La production de thermogénine est contrôlée au niveau transcriptionnel par les catécholamines et les hormones thyroïdiennes. Les adipocytes bruns contiennent de la T4-5’ déiodase, catalysant la désiodation de la tétraiodothyronine circulante en triiodothyronine active.
La thermogénine est donc responsable du découplage entre résorption du gradient de protons et synthèse d’ATP. La chaleur ainsi produite est répartie dans l’organisme par la circulation sanguine, le tissu adipeux brun étant riche en vaisseaux sanguins.
La libération de la chaleur par le tissu adipeux brun est essentielle chez les Mammifères hibernants ou semi-hibernants mais aussi chez les nouveaux-nés. Ils possèdent un abondant tissu adipeux brun qui leur permet de produire de la chaleur nécessaire au maintien de leur température.

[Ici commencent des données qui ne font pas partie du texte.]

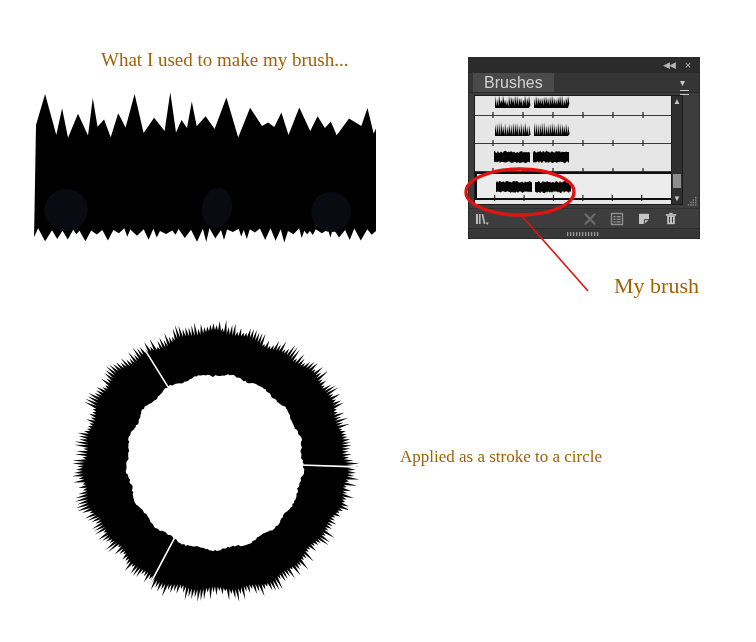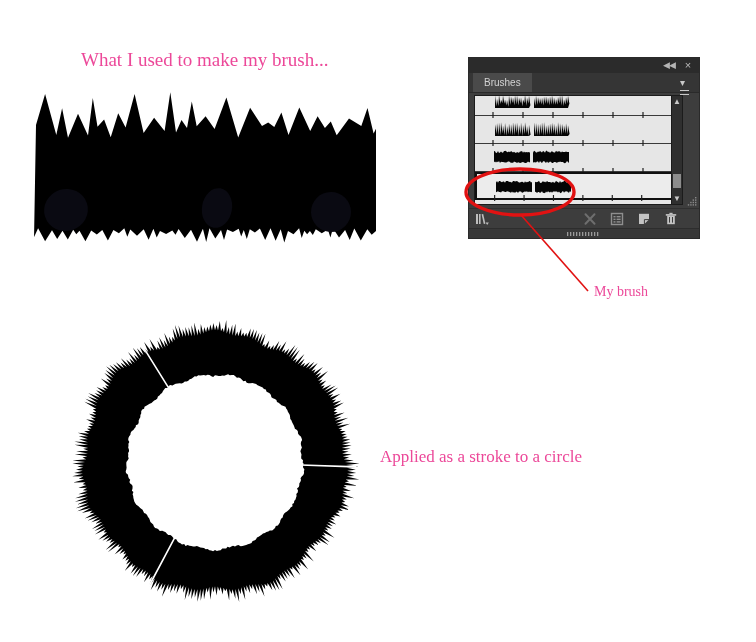"What I used to make" .caption { color: #ec4899 -> #a16207; margin-left: none -> 20px }
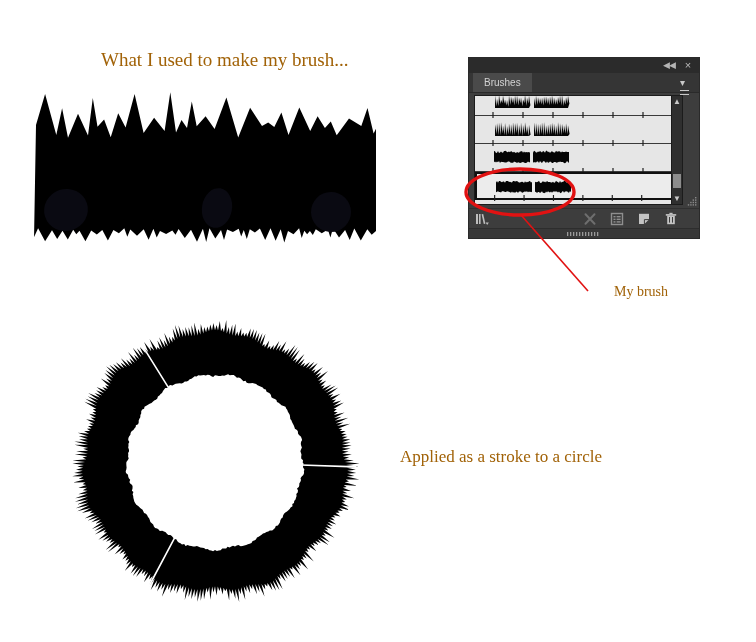"Brushes" #tab-brushes { font-size: 10px -> 16px }
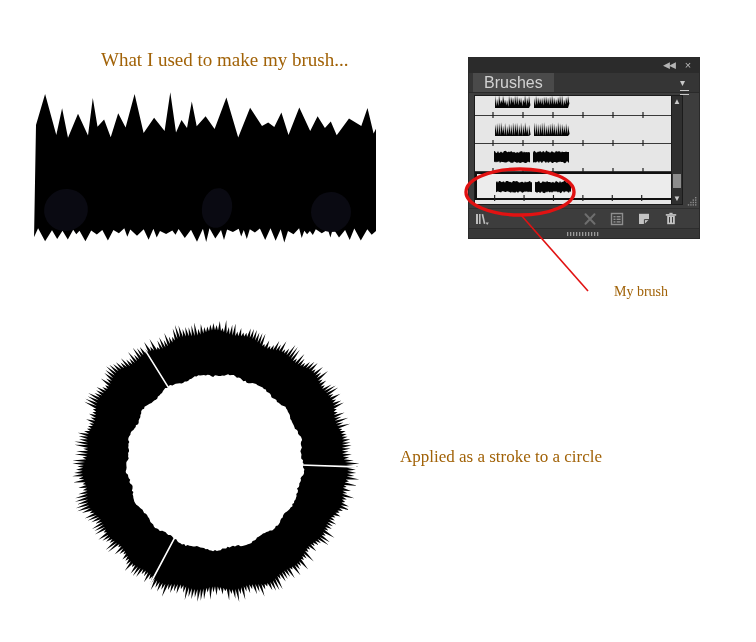"My brush" #caption-my-brush { font-size: 14px -> 22px; top: 285px -> 275px }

La thermolyse est une perte de chaleur. Elle permet de lutter contre un surplus de chaleur responsable d'une augmentation de la température. Parmi les mécanismes de thermolyse figure l’évaporation. Il s'agit d'une vaporisation, définie comme une transition entre l’état liquide et l’état gazeux. La vaporisation consommant de l’énergie, elle entraîne une perte de chaleur et est qualifiée d'endothermique. La thermolyse par évaporation est réalisée au niveau de la peau et de certaines muqueuses, et se traduit par divers phénomènes.
La sudation consiste en la production de sueur, composée de 95% à 99% d’eau mais aussi d'acide lactique , d'urée et de substances comme les ions sodium et chlorures. L'évaporation de la sueur est un processus qui permet un refroidissement important de la surface corporelle.
La sueur est produite par les glandes sudoripares sous le contrôle du système nerveux.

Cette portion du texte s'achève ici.